Try it → Scan the lines below and report each one containing "spacing" by copying it.

Collection entries
━━━━━━━━━━━━━━━━━━━━━━━━━━━━━━

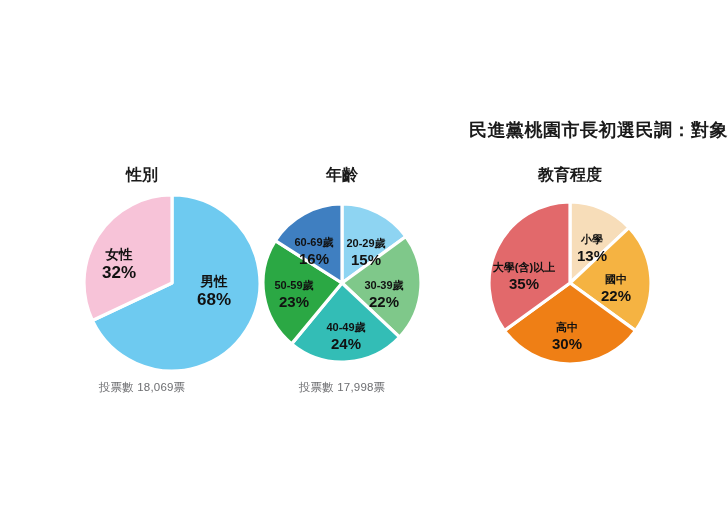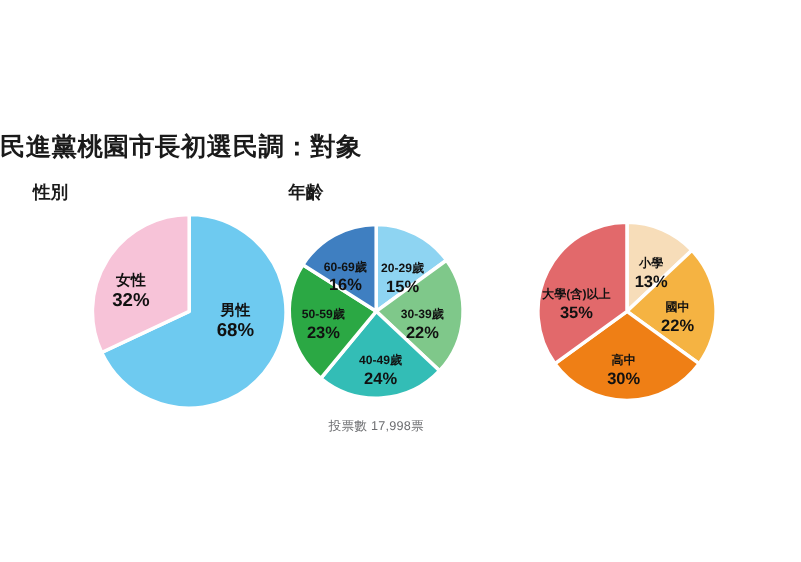--- a/index.html
+++ b/index.html
@@ -19,36 +19,36 @@
     position: absolute;
     left: 0; top: 0;
     width: 728px;
     height: 511px;
   }
   .main-title {
     position: absolute;
     left: 0;
     top: 118px;
     width: 728px;
-    text-align: left;
-    font-size: 23px;
+    text-align: right;
+    font-size: 18px;
     font-weight: bold;
     letter-spacing: 0.5px;
     color: #1a1a1a;
   }
   .panel {
     position: absolute;
     top: 165px;
     height: 240px;
   }
   .panel-title {
     position: absolute;
     top: 0;
     width: 100%;
-    text-align: left;
+    text-align: center;
     font-size: 16px;
     font-weight: bold;
     color: #1a1a1a;
   }
   .panel-footer {
     position: absolute;
     top: 215px;
     width: 100%;
     text-align: center;
     font-size: 11.5px;
@@ -87,20 +87,21 @@
           <g>
             <text x="184" y="93" text-anchor="middle" class="slice-label lbl-name-big">男性</text>
             <text x="184" y="112" text-anchor="middle" class="slice-label lbl-pct-big">68%</text>
           </g>
           <g>
             <text x="89" y="66" text-anchor="middle" class="slice-label lbl-name-big">女性</text>
             <text x="89" y="85" text-anchor="middle" class="slice-label lbl-pct-big">32%</text>
           </g>
         </svg>
       </div>
+    <div class="panel-footer">投票數 18,069票</div>
   </div>
 
   <div class="panel" id="panel-age" style="left:262px; width:160px;">
     <div class="panel-title">年齡</div>
     <div class="pie-wrap" id="pie-age">
         <svg width="160" height="194" viewBox="0 0 160 194">
           <path d="M 80 90 L 80 11 A 79 79 0 0 1 143.91234255562085 43.56496506889462 Z" fill="#8ed4f2" stroke="#ffffff" stroke-width="3.2" stroke-linejoin="round"></path>
           <path d="M 80 90 L 143.91234255562085 43.56496506889462 A 79 79 0 0 1 137.58852156629152 144.0792213683664 Z" fill="#7fc88a" stroke="#ffffff" stroke-width="3.2" stroke-linejoin="round"></path>
           <path d="M 80 90 L 137.58852156629152 144.0792213683664 A 79 79 0 0 1 29.64350480985354 150.87054617928737 Z" fill="#33bdb6" stroke="#ffffff" stroke-width="3.2" stroke-linejoin="round"></path>
           <path d="M 80 90 L 29.64350480985354 150.87054617928737 A 79 79 0 0 1 13.298093885340805 47.66968319665928 Z" fill="#2ba844" stroke="#ffffff" stroke-width="3.2" stroke-linejoin="round"></path>
@@ -124,20 +125,21 @@
           <g>
             <text x="52" y="53" text-anchor="middle" class="slice-label lbl-name">60-69歲</text>
             <text x="52" y="71" text-anchor="middle" class="slice-label lbl-pct">16%</text>
           </g>
         </svg>
       </div>
     <div class="panel-footer">投票數 17,998票</div>
   </div>
 
   <div class="panel" id="panel-education" style="left:490px; width:160px;">
+    <div class="panel-title">教育程度</div>
     <div class="pie-wrap" id="pie-education">
         <svg width="160" height="194" viewBox="0 0 160 194">
           <path d="M 80 90 L 80 9 A 81 81 0 0 1 139.04645882113434 34.55168441977622 Z" fill="#f7ddb9" stroke="#ffffff" stroke-width="3.2" stroke-linejoin="round"></path>
           <path d="M 80 90 L 139.04645882113434 34.55168441977622 A 81 81 0 0 1 145.53037654437074 137.61060543569033 Z" fill="#f5b342" stroke="#ffffff" stroke-width="3.2" stroke-linejoin="round"></path>
           <path d="M 80 90 L 145.53037654437074 137.61060543569033 A 81 81 0 0 1 14.469623455629261 137.61060543569033 Z" fill="#ef7f15" stroke="#ffffff" stroke-width="3.2" stroke-linejoin="round"></path>
           <path d="M 80 90 L 14.469623455629261 137.61060543569033 A 81 81 0 0 1 79.99999999999999 9 Z" fill="#e2696b" stroke="#ffffff" stroke-width="3.2" stroke-linejoin="round"></path>
           <g>
             <text x="102" y="50" text-anchor="middle" class="slice-label lbl-name">小學</text>
             <text x="102" y="68" text-anchor="middle" class="slice-label lbl-pct">13%</text>
           </g>

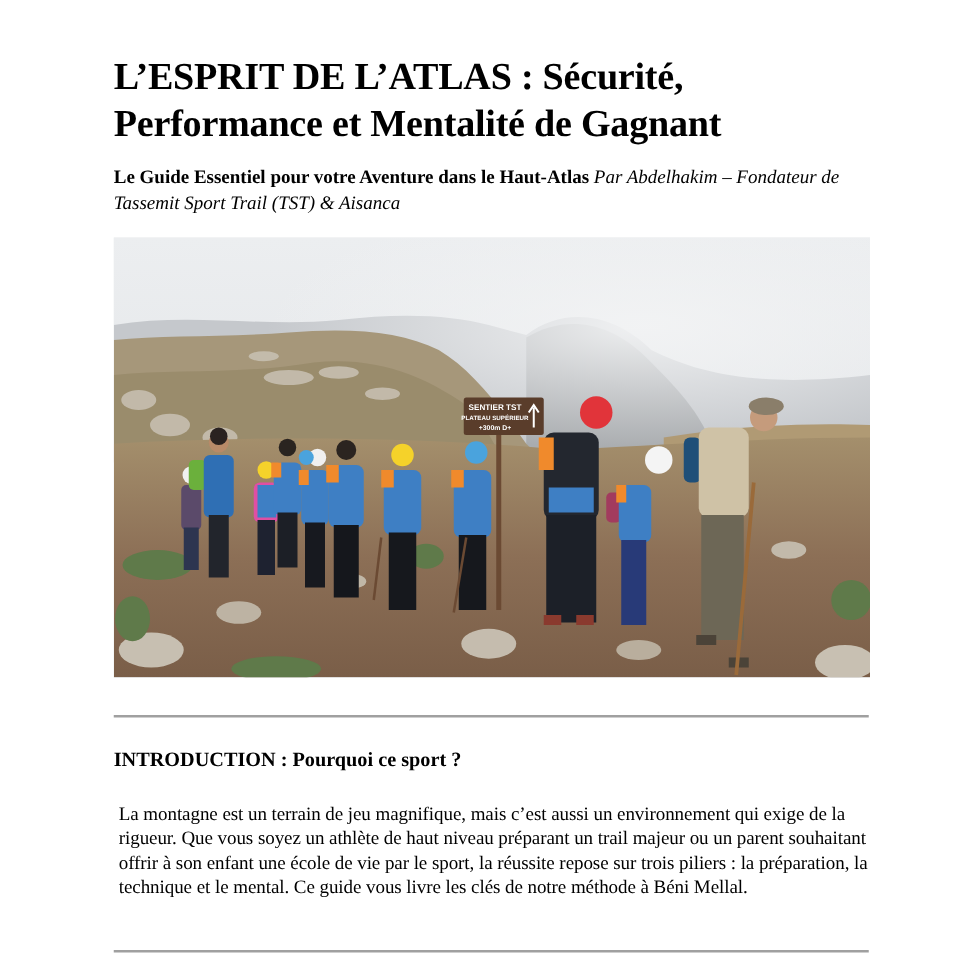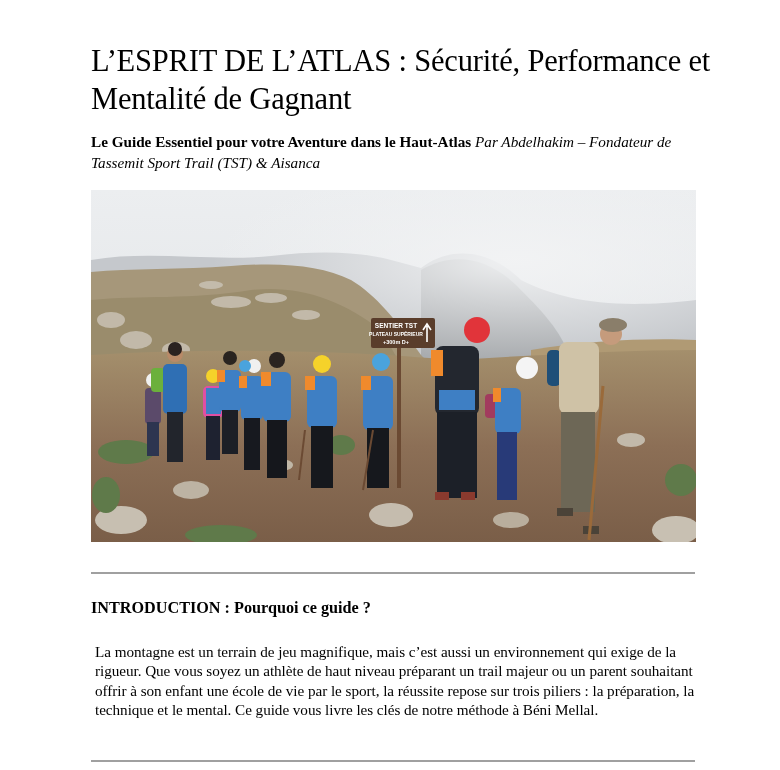--- a/index.html
+++ b/index.html
@@ -21,21 +21,21 @@
       top: 0;
       width: 606px;
     }
     .title {
       position: absolute;
       left: 0;
       top: 42px;
       width: 620px;
       margin: 0;
       font-family: "Liberation Serif", serif;
-      font-weight: normal;
+      font-weight: bold;
       font-size: 30.5px;
       line-height: 38px;
       letter-spacing: -0.2px;
     }
     .subtitle {
       position: absolute;
       left: 0;
       top: 131px;
       width: 610px;
       margin: 0;
@@ -247,18 +247,18 @@
           <circle cx="520" cy="144" r="11" fill="#c59b7c"></circle>
           <ellipse cx="522" cy="135" rx="14" ry="7" fill="#8a7e6a"></ellipse>
           <path d="M512,196 L498,350" stroke="#9a6a3a" stroke-width="3"></path>
         </g>
       </g>
     </svg>
   </div>
 
   <div class="rule r1"></div>
 
-  <h2 class="section-heading">INTRODUCTION : Pourquoi ce guide ?</h2>
+  <h2 class="section-heading">INTRODUCTION : Pourquoi ce sport ?</h2>
 
   <p class="intro">La montagne est un terrain de jeu magnifique, mais c’est aussi un environnement qui exige de la rigueur. Que vous soyez un athlète de haut niveau préparant un trail majeur ou un parent souhaitant offrir à son enfant une école de vie par le sport, la réussite repose sur trois piliers : la préparation, la technique et le mental. Ce guide vous livre les clés de notre méthode à Béni Mellal.</p>
 
   <div class="rule r2"></div>
 </div>
 
 </body></html>

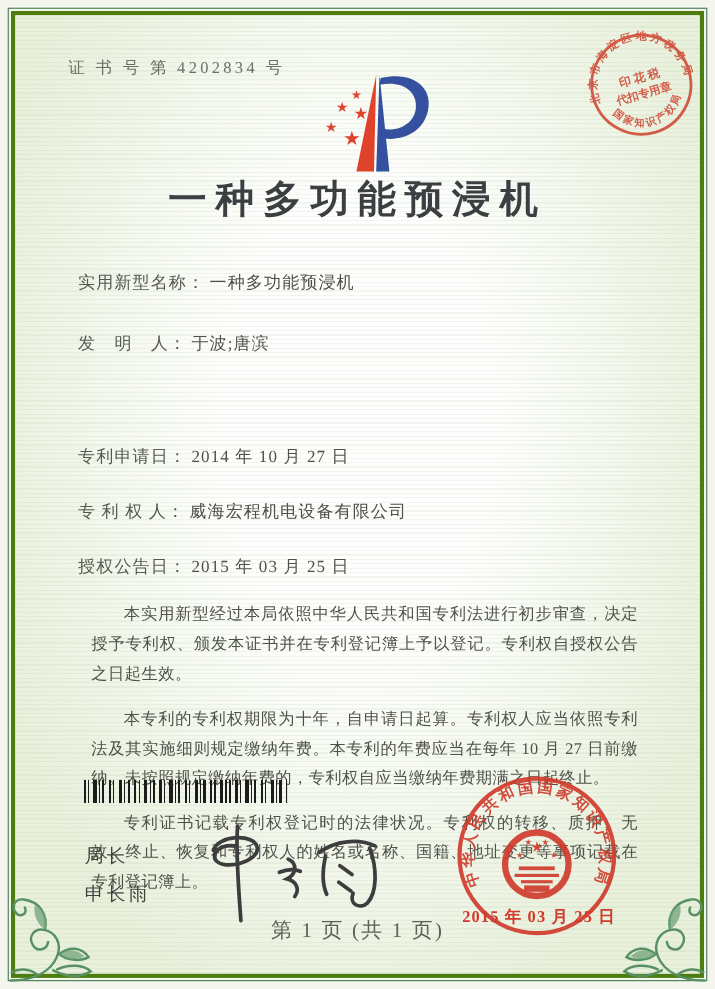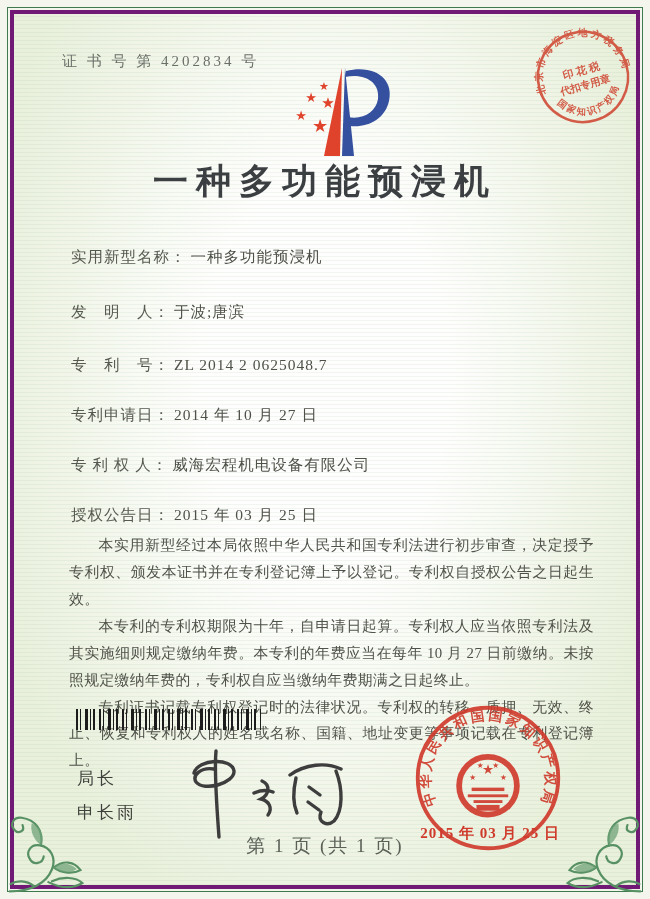--- a/index.html
+++ b/index.html
@@ -9,21 +9,21 @@
     background:#f4f6ee;
   }
   .page{
     position:relative;width:650px;height:899px;overflow:hidden;
     background:#f4f6ee;
   }
   .frame-a{
     position:absolute;inset:7px;border:1.5px solid #3f7a4e;
   }
   .frame-b{
-    position:absolute;inset:2px;border:4px solid #701a75;
+    position:absolute;inset:2px;border:4px solid #4d7c0f;
   }
   .content{
     position:absolute;inset:0;
     background-image:
       repeating-linear-gradient(0deg, rgba(130,170,125,0.10) 0px, rgba(130,170,125,0.10) 1px, rgba(0,0,0,0) 1px, rgba(0,0,0,0) 4px),
       radial-gradient(ellipse at 50% 42%, rgba(255,255,255,0.95) 28%, rgba(228,238,214,0.55) 80%);
     background-color:#eef2e2;
   }
   .certno{
     position:absolute;left:48px;top:38px;
@@ -38,21 +38,21 @@
     position:absolute;left:57px;right:36px;
     font-size:15.5px;color:#56594f;letter-spacing:1px;white-space:nowrap;
   }
   .field .lbl{color:#56594f;margin-top:28px;}
   .field .val{margin-left:4px;color:#4e5148;}
   .body-text{
     position:absolute;left:55px;right:42px;top:518px;
     font-size:14.8px;line-height:1.82;color:#4f5249;letter-spacing:0.4px;
     text-align:justify;
   }
-  .body-text p{margin:0;text-indent:2em;}
+  .body-text p{margin:14px;text-indent:2em;}
   .barcode{
     position:absolute;left:62px;top:695px;width:185px;height:21px;
     background:repeating-linear-gradient(90deg,
       #1c1c1c 0px,#1c1c1c 2px,rgba(0,0,0,0) 2px,rgba(0,0,0,0) 4px,
       #1c1c1c 4px,#1c1c1c 5px,rgba(0,0,0,0) 5px,rgba(0,0,0,0) 9px,
       #1c1c1c 9px,#1c1c1c 12px,rgba(0,0,0,0) 12px,rgba(0,0,0,0) 14px,
       #1c1c1c 14px,#1c1c1c 15px,rgba(0,0,0,0) 15px,rgba(0,0,0,0) 17px,
       #1c1c1c 17px,#1c1c1c 19px,rgba(0,0,0,0) 19px,rgba(0,0,0,0) 23px);
   }
   .signer-title{position:absolute;left:63px;top:753px;font-size:17px;letter-spacing:3px;color:#3f423c;font-family:Liberation Serif, serif;}
@@ -113,23 +113,20 @@
           <text x="50" y="62" font-size="10.5" fill="#cf4833" font-weight="bold" text-anchor="middle">代扣专用章</text>
         </svg>
 
         <div class="title">一种多功能预浸机</div>
 
         <div class="field" style="top:233px">
           <span class="lbl">实用新型名称：</span><span class="val">一种多功能预浸机</span>
         </div>
         <div class="field" style="top:288px">
           <span class="lbl">发　明　人：</span><span class="val">于波;唐滨</span>
-        </div>
-        <div class="field" style="top:341px">
-          <span class="lbl">专　利　号：</span><span class="val">ZL 2014 2 0625048.7</span>
         </div>
         <div class="field" style="top:391px">
           <span class="lbl">专利申请日：</span><span class="val">2014 年 10 月 27 日</span>
         </div>
         <div class="field" style="top:441px">
           <span class="lbl">专 利 权 人：</span><span class="val">威海宏程机电设备有限公司</span>
         </div>
         <div class="field" style="top:491px">
           <span class="lbl">授权公告日：</span><span class="val">2015 年 03 月 25 日</span>
         </div>

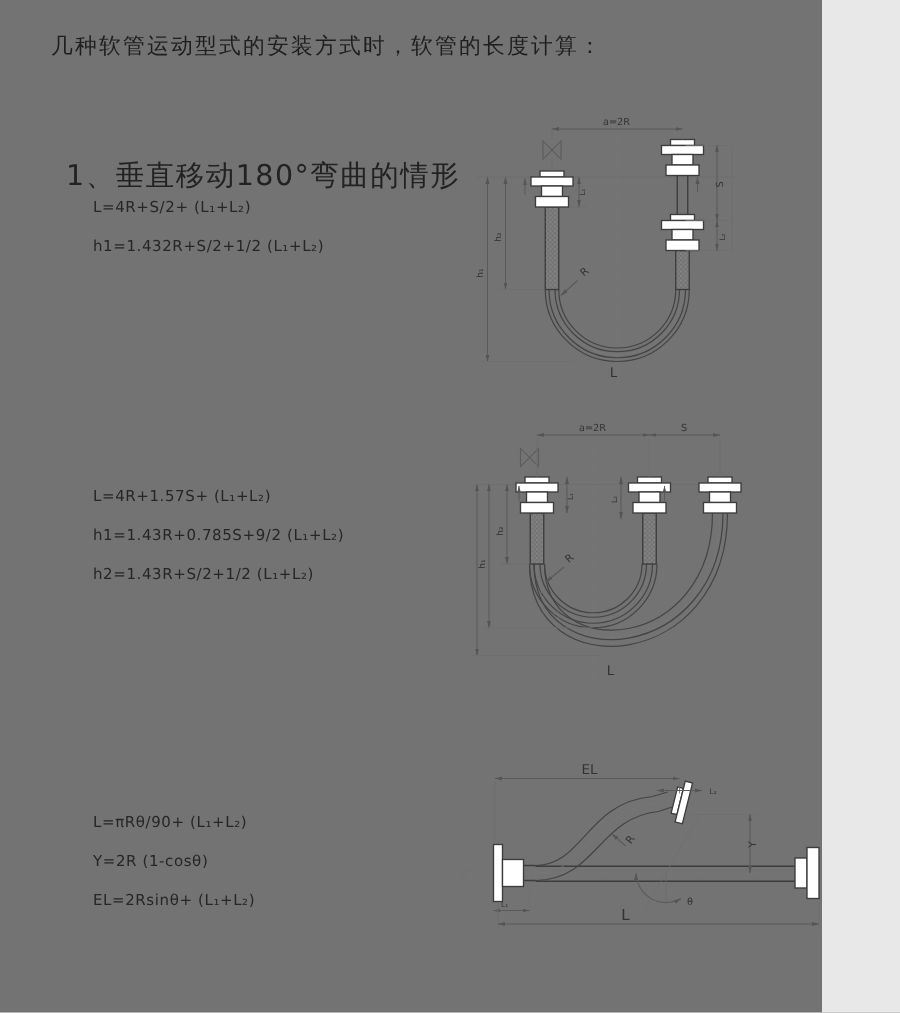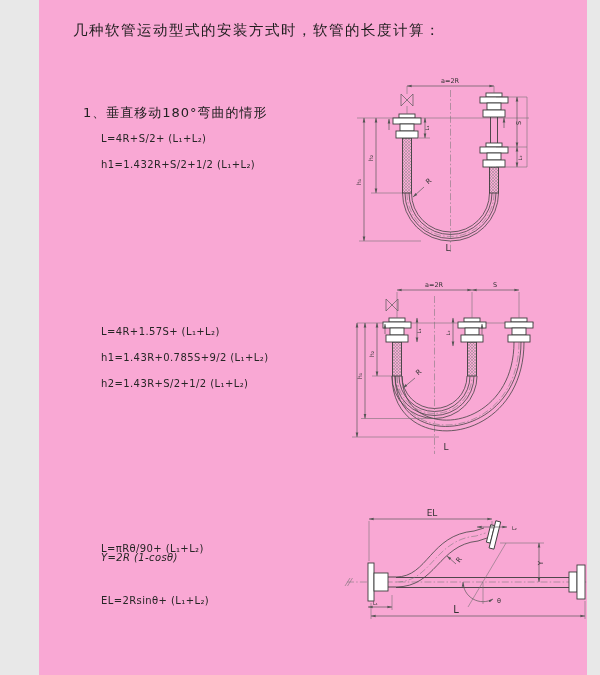--- a/index.html
+++ b/index.html
@@ -1,23 +1,23 @@
 <!DOCTYPE html>
 <html><head>
 <meta charset="utf-8">
 <style>
   html,body{margin:0;padding:0;background:#e8e8e8;}
   .page{
-    position:relative;width:548px;height:675px;background:#f9a8d4;
+    position:relative;width:548px;height:675px;background:#737373;
     font-family:"DejaVu Sans","Liberation Sans",sans-serif;
-    color:#222222;overflow:hidden;margin-left:39px;
+    color:#222222;overflow:hidden;
   }
   .abs{position:absolute;white-space:nowrap;}
   .title{font-size:14.5px;letter-spacing:1.5px;color:#1e1e1e;}
-  .heading{font-size:13px;letter-spacing:1px;color:#222;}
+  .heading{font-size:19px;letter-spacing:1px;color:#222;}
   .formula{font-size:10px;letter-spacing:0.4px;color:#262626;}
   svg{position:absolute;overflow:visible;}
   svg text{fill:#333;font-family:"DejaVu Sans",sans-serif;}
   .dim{stroke:#5a5a5a;stroke-width:0.7;fill:none;}
   .thin{stroke:#6e6e6e;stroke-width:0.55;fill:none;}
   .pipe{stroke:#3c3c3c;stroke-width:0.9;fill:none;}
   .hose{stroke:#444;stroke-width:0.8;fill:none;}
   .cl{stroke:#787878;stroke-width:0.55;fill:none;stroke-dasharray:7 2.2 1.5 2.2;}
   .plate{fill:#ffffff;stroke:#3c3c3c;stroke-width:0.9;}
   .braid{stroke:#3c3c3c;stroke-width:0.9;}
@@ -31,21 +31,21 @@
 
   <div class="abs heading" style="left:44px;top:104px;">1、垂直移动180°弯曲的情形</div>
   <div class="abs formula" style="left:62px;top:133px;">L=4R+S/2+ (L₁+L₂)</div>
   <div class="abs formula" style="left:62px;top:159px;">h1=1.432R+S/2+1/2 (L₁+L₂)</div>
 
   <div class="abs formula" style="left:62px;top:326px;">L=4R+1.57S+ (L₁+L₂)</div>
   <div class="abs formula" style="left:62px;top:352px;">h1=1.43R+0.785S+9/2 (L₁+L₂)</div>
   <div class="abs formula" style="left:62px;top:378px;">h2=1.43R+S/2+1/2 (L₁+L₂)</div>
 
   <div class="abs formula" style="left:62px;top:543px;">L=πRθ/90+ (L₁+L₂)</div>
-  <div class="abs formula" style="left:62px;top:552px;font-style:italic;">Y=2R (1-cosθ)</div>
+  <div class="abs formula" style="left:62px;top:569px;">Y=2R (1-cosθ)</div>
   <div class="abs formula" style="left:62px;top:595px;">EL=2Rsinθ+ (L₁+L₂)</div>
 
   <svg style="left:310px;top:70px;" width="280" height="190" viewBox="0 0 280 190">
     <defs>
       <marker id="ar1" markerWidth="8" markerHeight="8" refX="6.6" refY="3.5" orient="auto-start-reverse">
         <path d="M0,1.6 L6.8,3.5 L0,5.4 Z" fill="#555"></path>
       </marker>
       <pattern id="hat1" width="3" height="3" patternUnits="userSpaceOnUse">
         <path d="M0,3 L3,0 M0,0 L3,3" stroke="#8a8a8a" stroke-width="0.5"></path>
       </pattern>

━━━━━━━━━━━━━━━━━━━━━━━━━━━━━━

Solution to the exercise →
     letter-spacing: 0.5px;
       letter-spacing: -0.2px;
     font-size:15.5px;color:#56594f;letter-spacing:1px;white-space:nowrap;
     font-size:14.8px;line-height:1.82;color:#4f5249;letter-spacing:0.4px;
   .signer-title{position:absolute;left:63px;top:753px;font-size:17px;letter-spacing:3px;color:#3f423c;font-family:Liberation Serif, serif;}
   .title{font-size:14.5px;letter-spacing:1.5px;color:#1e1e1e;}
-  .heading{font-size:13px;letter-spacing:1px;color:#222;}
+  .heading{font-size:19px;letter-spacing:1px;color:#222;}
   .formula{font-size:10px;letter-spacing:0.4px;color:#262626;}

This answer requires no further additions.